Thank you Mr President. PAN would like to thank the Rotterdam Convention secretariat and the Governments of Australia and Lativa for supporting the intercessional process and we appreciated the opportunity to participate in it and contribute positively.
PAN International a network of 600 organisations in over 60 countries is concerned about the situation in recent years, where a small number of Parties have been able to block the listing of certain pesticides and chemicals even though they meet the Convention’s scientific criteria and where a majority of parties have supported their listing. The treaty promotes information sharing for listed chemicals, and in blocking their listing, developing countries are denied the information and technical support to deal with them to protect the health of their people and the environment.

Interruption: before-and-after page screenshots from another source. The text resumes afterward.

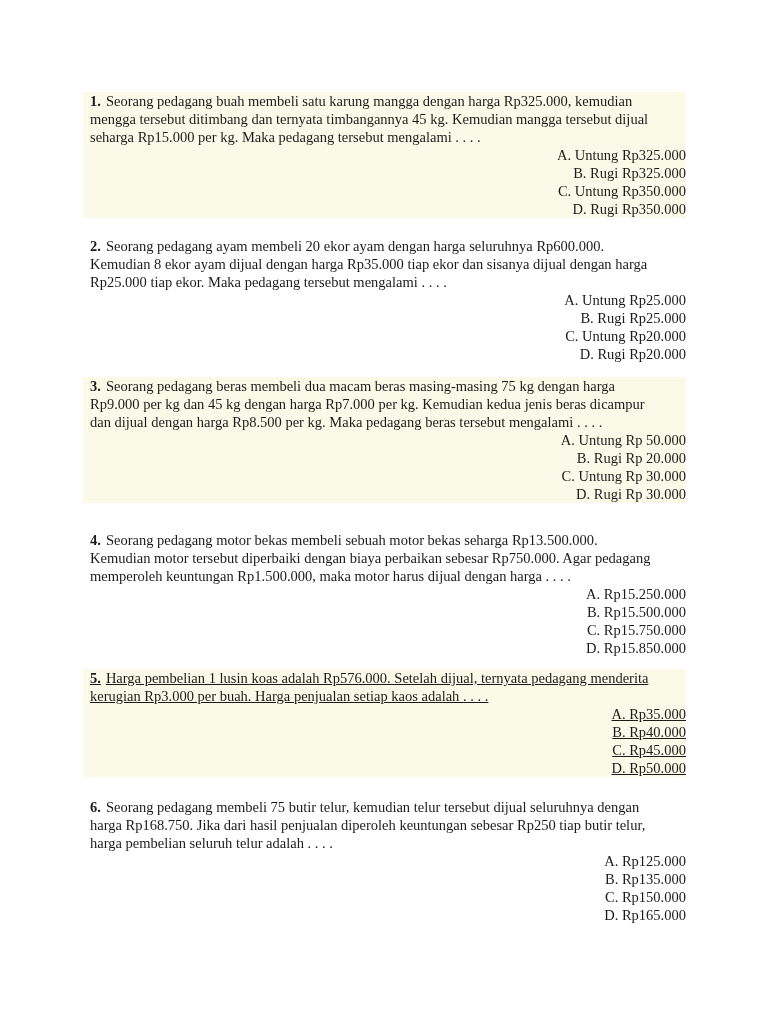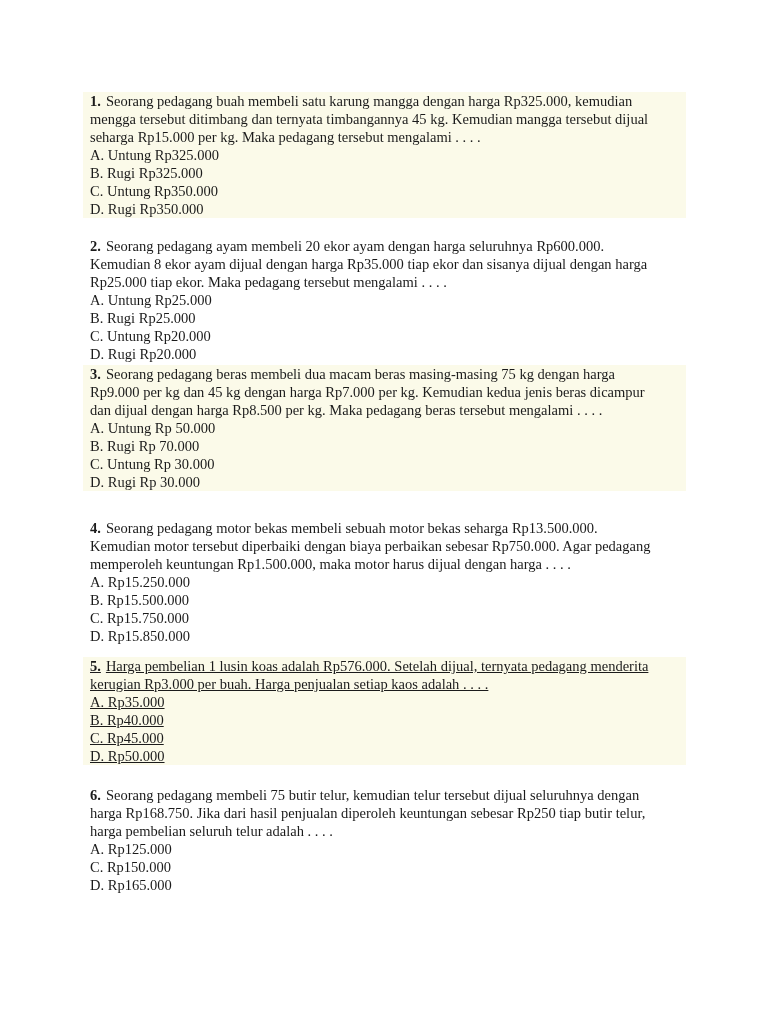--- a/index.html
+++ b/index.html
@@ -40,6 +40,7 @@
   }
   .opt {
     white-space: pre;
+    text-align: right;
   }
   
   .question.q1 { margin-bottom: 19px; }

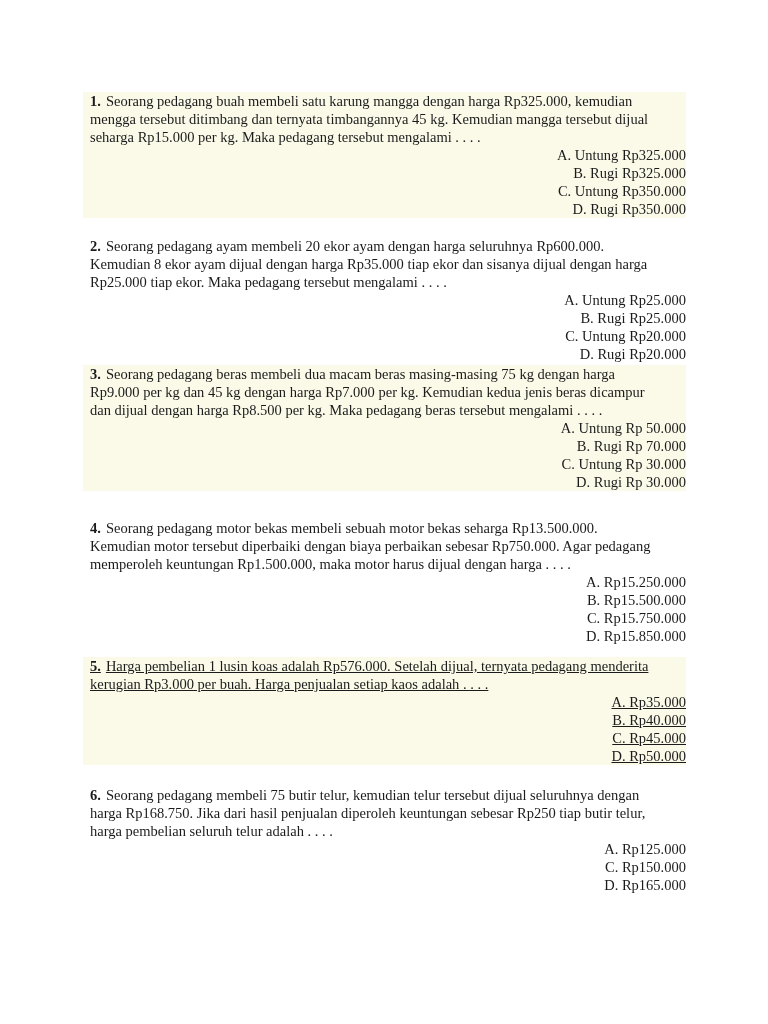--- a/index.html
+++ b/index.html
@@ -44,7 +44,7 @@
   }
   
   .question.q1 { margin-bottom: 19px; }
-  .question.q2 { margin-bottom: 2px; }
+  .question.q2 { margin-bottom: 14px; }
   .question.q3 { margin-bottom: 28px; }
   .question.q4 { margin-bottom: 12px; margin-top: 28px; }
   .question.q5 { margin-bottom: 21px; }

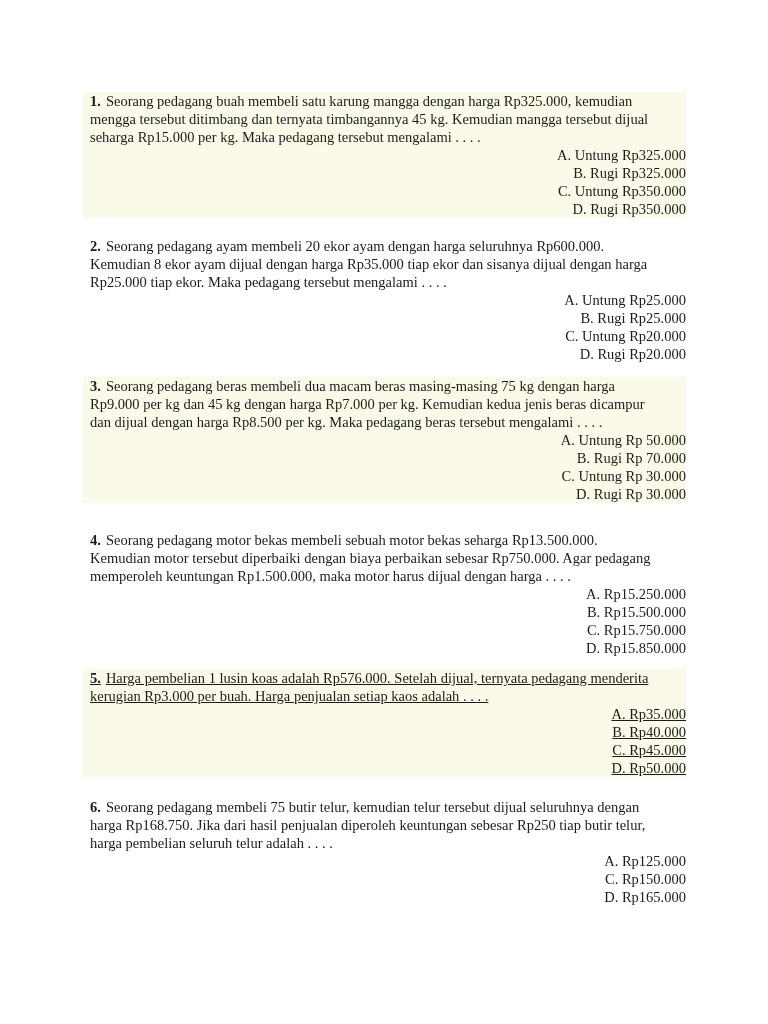--- a/index.html
+++ b/index.html
@@ -81,7 +81,7 @@
 Rp9.000 per kg dan 45 kg dengan harga Rp7.000 per kg. Kemudian kedua jenis beras dicampur
 dan dijual dengan harga Rp8.500 per kg. Maka pedagang beras tersebut mengalami . . . .</span></p>
       <div class="opt">A. Untung Rp 50.000</div>
-      <div class="opt">B. Rugi Rp 70.000</div>
+      <div class="opt">B. Rugi Rp 20.000</div>
       <div class="opt">C. Untung Rp 30.000</div>
       <div class="opt">D. Rugi Rp 30.000</div>
     </section>

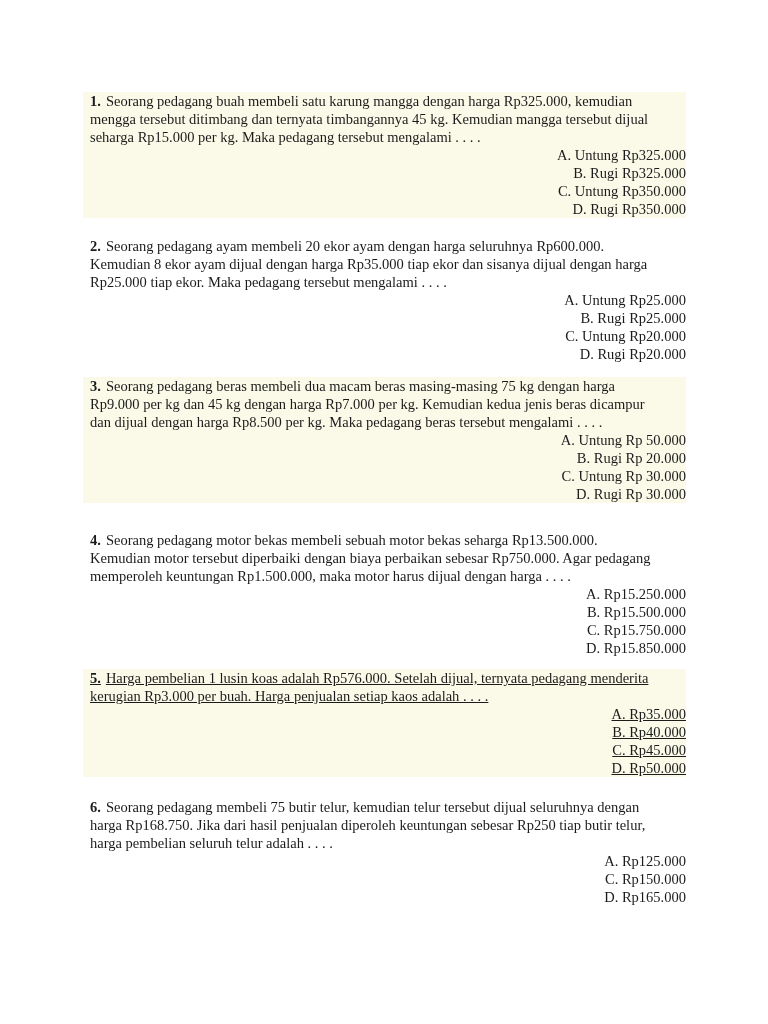--- a/index.html
+++ b/index.html
@@ -110,6 +110,7 @@
 harga Rp168.750. Jika dari hasil penjualan diperoleh keuntungan sebesar Rp250 tiap butir telur,
 harga pembelian seluruh telur adalah . . . .</span></p>
       <div class="opt">A. Rp125.000</div>
+      <div class="opt">B. Rp135.000</div>
       <div class="opt">C. Rp150.000</div>
       <div class="opt">D. Rp165.000</div>
     </section>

PAN supports amending the convention to allow listing by voting if a small number of countries continue to undermine the integrity of the Convention by using spurious reasons not consistent with the treaty to prevent other countries having access to information on the risks posed by certain pesticides and other chemicals.
Over the last 4 COPs we have urged parties to honour the intent of the Convention and agree listing in a spirit of consensus, but increasingly we see the majority of countries denied their rights, and the rights of the men women and children in their countries, by a very few. That is not the spirit of consensus. Consensus requires all parties to take responsibility for their decision – it does not mean holding the majority to ransom, it means stepping aside even if you don’t agree, especially if your reason is inconsistent with the treaty.
In the absence of a will by all to exercise responsible consensus, we would see an amendment to allow voting as necessary.